Well, I always cinch three times before mounting. Cinch, groom, pick feet, cinch, bush mane, put on headstall, cinch, go.

I get a couple more inches each time. My saddle used to slip like crazy until I started letting her breathe between cinching. Many horses will puff out and hold their breath while you tighten the girth.

Try that, if it still slips, it likely doesn't fit.


----------



## Wallaby (Jul 13, 2008)

That is what I usually do. >.< I saddle her up and do the cinch then walk her to the mounting block, check the cinch again, then get on and often times I'll check the cinch from her back and tighten it again from up there. >.<

Could it be the type/size of cinch? The cinch is way too big for her to begin with so it's up as high as it'll go on the right side and there's about 3 inches of latigo space on the left. Could that affect the slippy-ness of it?

I really need this saddle to fit because I totally cannot get my own for at least a year or so, unless I come into an exorbitant amount of money before then. >.<


----------



## kitten_Val (Apr 25, 2007)

Breast collar possibly?

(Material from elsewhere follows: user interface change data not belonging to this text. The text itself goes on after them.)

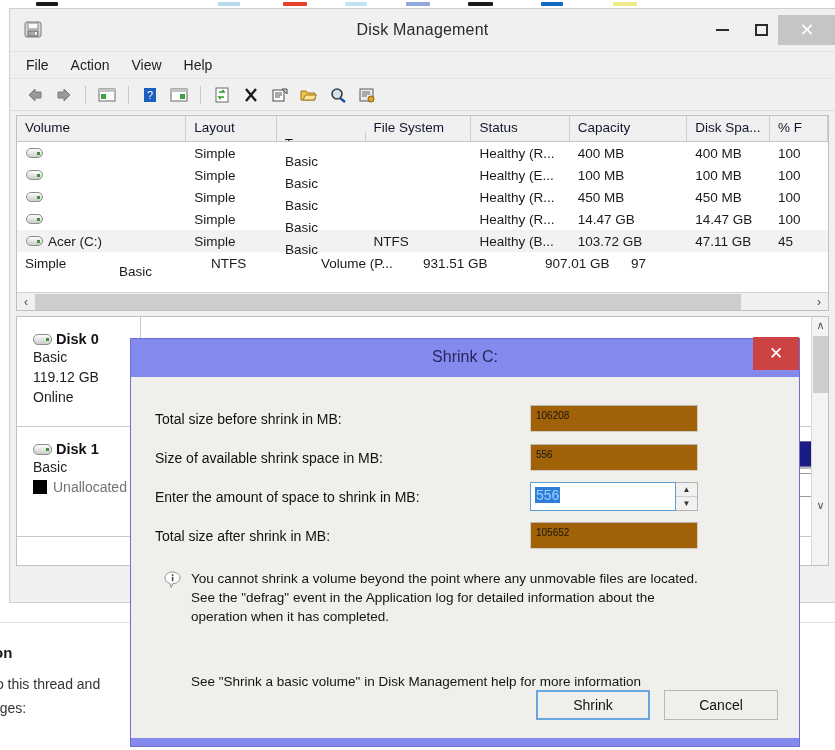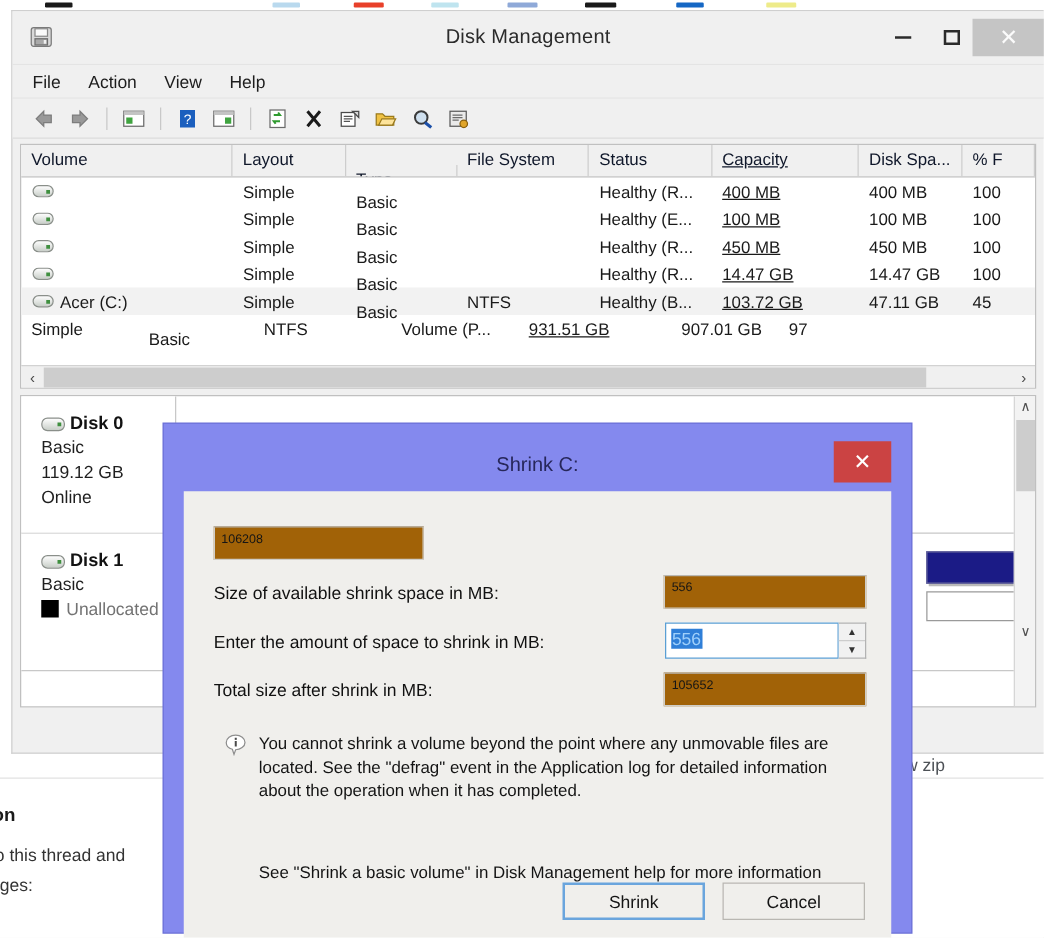--- a/index.html
+++ b/index.html
@@ -115,21 +115,21 @@
   .vol-ico {
     width: 17px; height: 10px; border-radius: 5px;
     background: linear-gradient(#fdfdfd, #c9cfc9);
     border: 1px solid #8a8f8a; position: relative; flex: none;
   }
   .vol-ico::after {
     content: ""; position: absolute; right: 2px; top: 3px;
     width: 3px; height: 3px; background: #3f8f3f;
   }
   .w-vol { width: 176px; } .w-lay { width: 94px; } .w-typ { width: 92px; margin-top: 16px; }
-  .w-fs  { width: 110px; } .w-sta { width: 102px; } .w-cap { width: 122px; text-decoration: underline; }
+  .w-fs  { width: 110px; } .w-sta { width: 102px; } .w-cap { width: 122px; }
   .w-fre { width: 86px; }  .w-pct { width: 60px; }
 
   .vol-hscroll {
     position: absolute; left: 0; bottom: 0; width: 100%; height: 18px;
     background: #f0f0f0; border-top: 1px solid #d2d2d2;
     display: flex; align-items: center;
   }
   .hs-arrow {
     width: 18px; text-align: center; font-size: 12px; color: #4b4b4b;
     cursor: default;
@@ -191,23 +191,23 @@
   .vs-up { position: absolute; top: 0; width: 17px; }
   .vs-down { position: absolute; top: 180px; width: 17px; }
   .vs-thumb {
     position: absolute; top: 19px; left: 1px; width: 15px; height: 57px;
     background: #cdcdcd;
   }
 
   
   .dialog {
     position: absolute; left: 131px; top: 339px;
-    width: 598px; height: 407px;
+    width: 668px; height: 407px;
     background: #8489ee;
-    padding: 16px;
+    padding: 0;
     box-shadow: 0 0 0 1px #6a6fd6;
   }
   .dlg-title {
     position: relative; height: 38px;
   }
   .dlg-title-text {
     position: absolute; left: 0; right: 0; top: 9px; text-align: center;
     font-size: 16px; color: #27275a;
   }
   .dlg-close {
@@ -530,20 +530,21 @@
   <div class="dialog">
     <div class="dlg-title">
       <div class="dlg-title-text">Shrink C:</div>
       <div class="dlg-close">
         <span>✕</span>
       </div>
     </div>
     <div class="dlg-body">
 
       <div class="frow">
+        <div class="flabel">Total size before shrink in MB:</div>
         <div class="fval">106208</div>
       </div>
 
       <div class="frow">
         <div class="flabel">Size of available shrink space in MB:</div>
         <div class="fval">556</div>
       </div>
 
       <div class="frow">
         <div class="flabel">Enter the amount of space to shrink in MB:</div>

Also you may want to look into the pad with withers relief (cut front or whatever it's called). I know it all cost.  But I can't think of anything else.


----------



## LeahKathleen (Mar 5, 2009)

Definitely get a cinch that fits and see if that helps. Try something neoprene (I use the Classic Equine Soft Touch girths... so do my horses...) They don't slip as easily.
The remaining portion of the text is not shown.